Mir ist noch kein Kind begegnet, das mir nicht auf die Nerven geht, weil es bei allem Möglichen mithelfen will, was es noch gar nicht kann. Abwaschen zum Beispiel. Ist mir ein Rätsel, wie jemand sowas freiwillig machen wollen kann. Man kann Kindern die Lust auf Arbeit natürlich vermiesen, so dass sie als Jugendliche dann wie ein Schluck Wasser in den Ecken hängen. Kostet aber einige Arbeit, das zu erreichen.

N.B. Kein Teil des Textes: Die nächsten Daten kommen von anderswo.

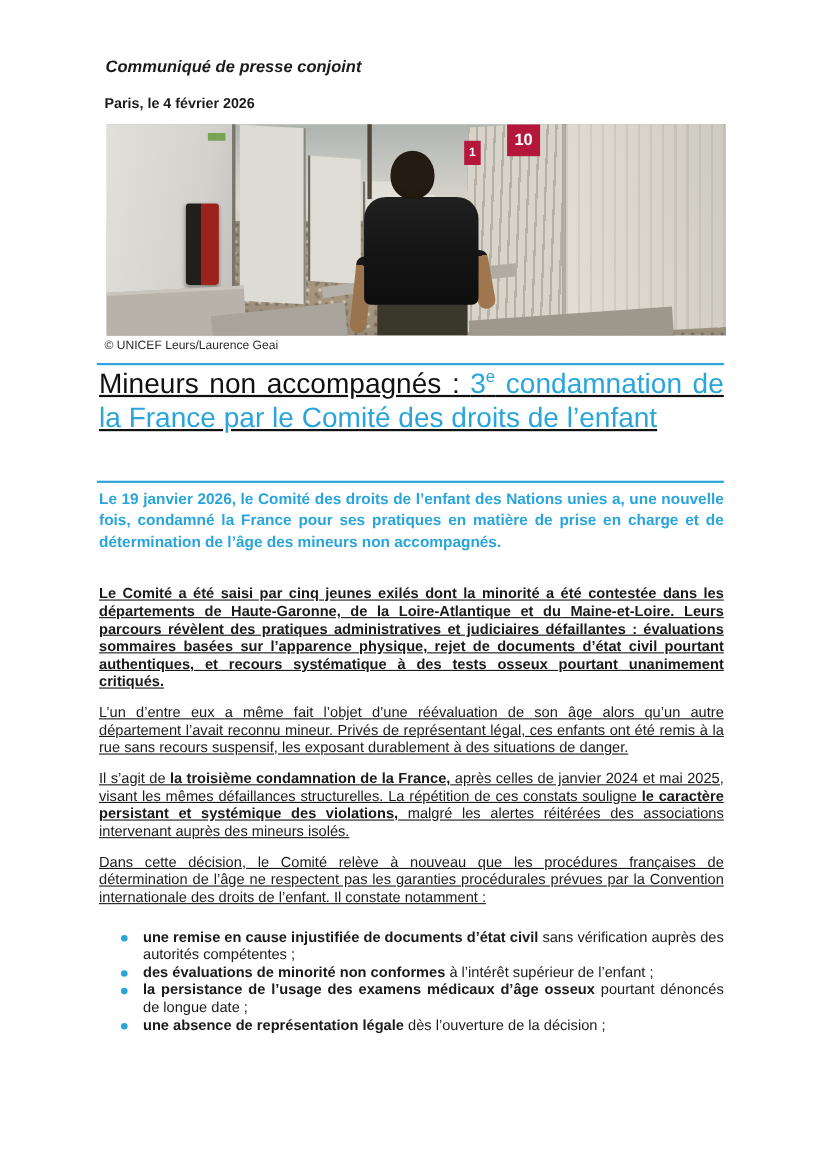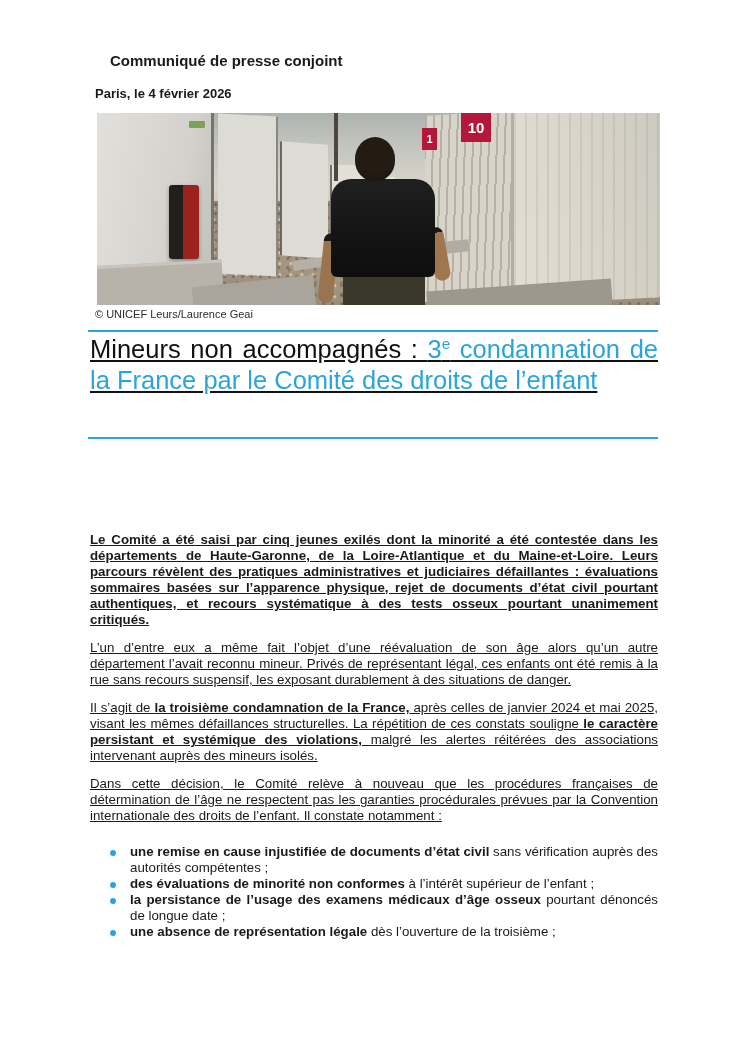"Communiqué de presse conjoint" .kicker { font-style: none -> italic; left: 110px -> 96px }
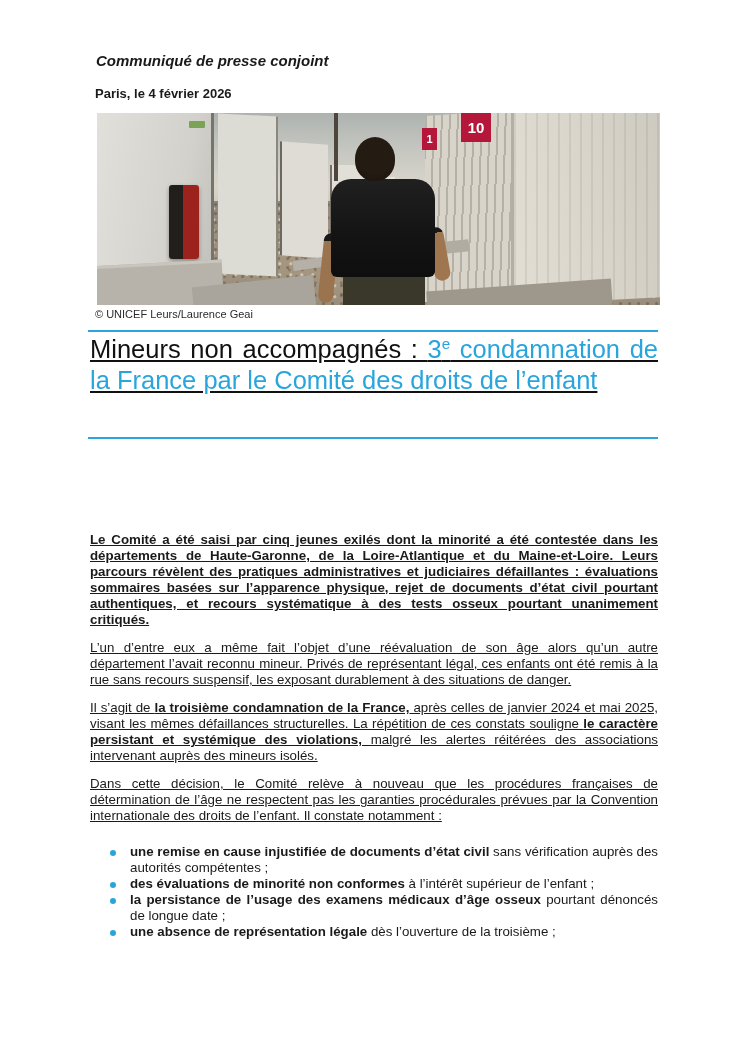"Le 19 janvier 2026, le" p.lead { html: none -> <p>Le 19 janvier 2026, le Comité des droits de l’enfant des Nations unies a, une nouvelle fois, condamné la France pour ses pratiques en matière de prise en charge et de détermination de l’âge des mineurs non accompagnés.</p> }
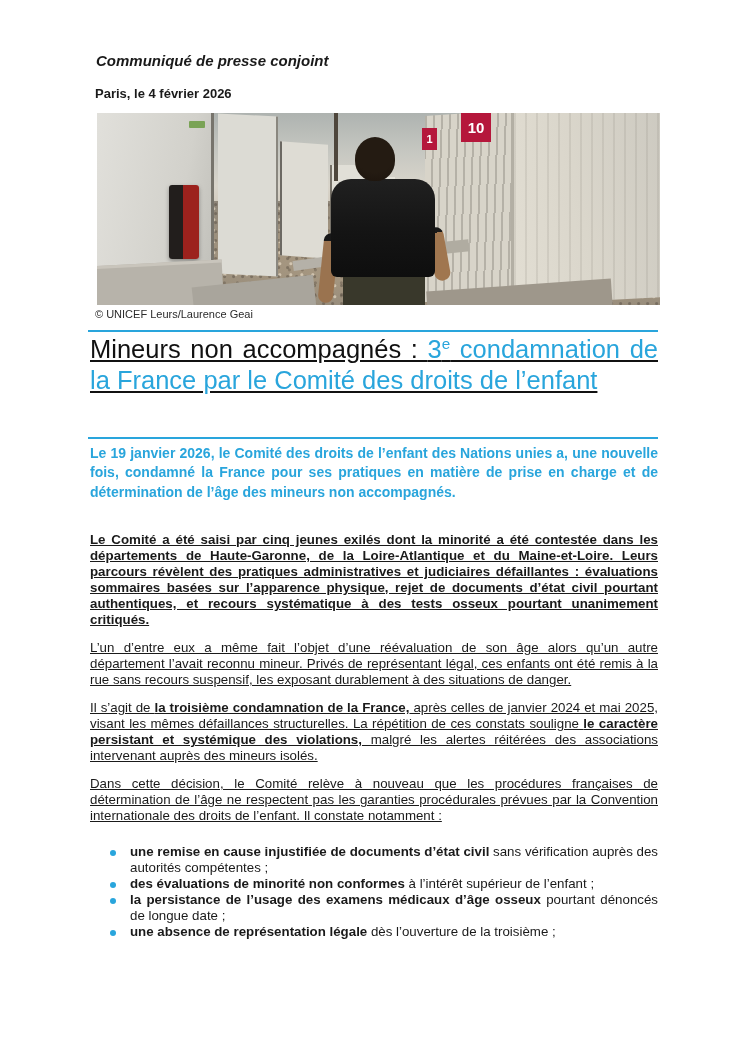"dès l’ouverture de la troisième" span { text: troisième -> décision }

Wahrscheinlich gäbe es Arbeiten, auf die zu wenig Menschen Lust hätten. Solche Arbeiten müssten dann privilegiert werden. Jetzt nichts gegen Müllabfuhr: aber, wenn sich zu wenig finden, die Müllabfuhr gerne machen, dann muss eben mit Vorteilen gelockt werden: mehr Urlaub, kürzere Arbeitszeit, mehr Lohn, frühere Rente. Entsprechend umgekehrt ließe sich das bei Berufen regulieren, die zu beliebt sind. Nach Angebot und Nachfrage eben. Echte Marktwirtschaft!
Also doch: unterschiedliche Löhne. Aber eben anders als jetzt: auf der Basis, dass alle Menschen gleichwertig sind. Unser Selbstwertgefühl wäre anders, das ganze Zusammenleben, die ganze Gesellschaft.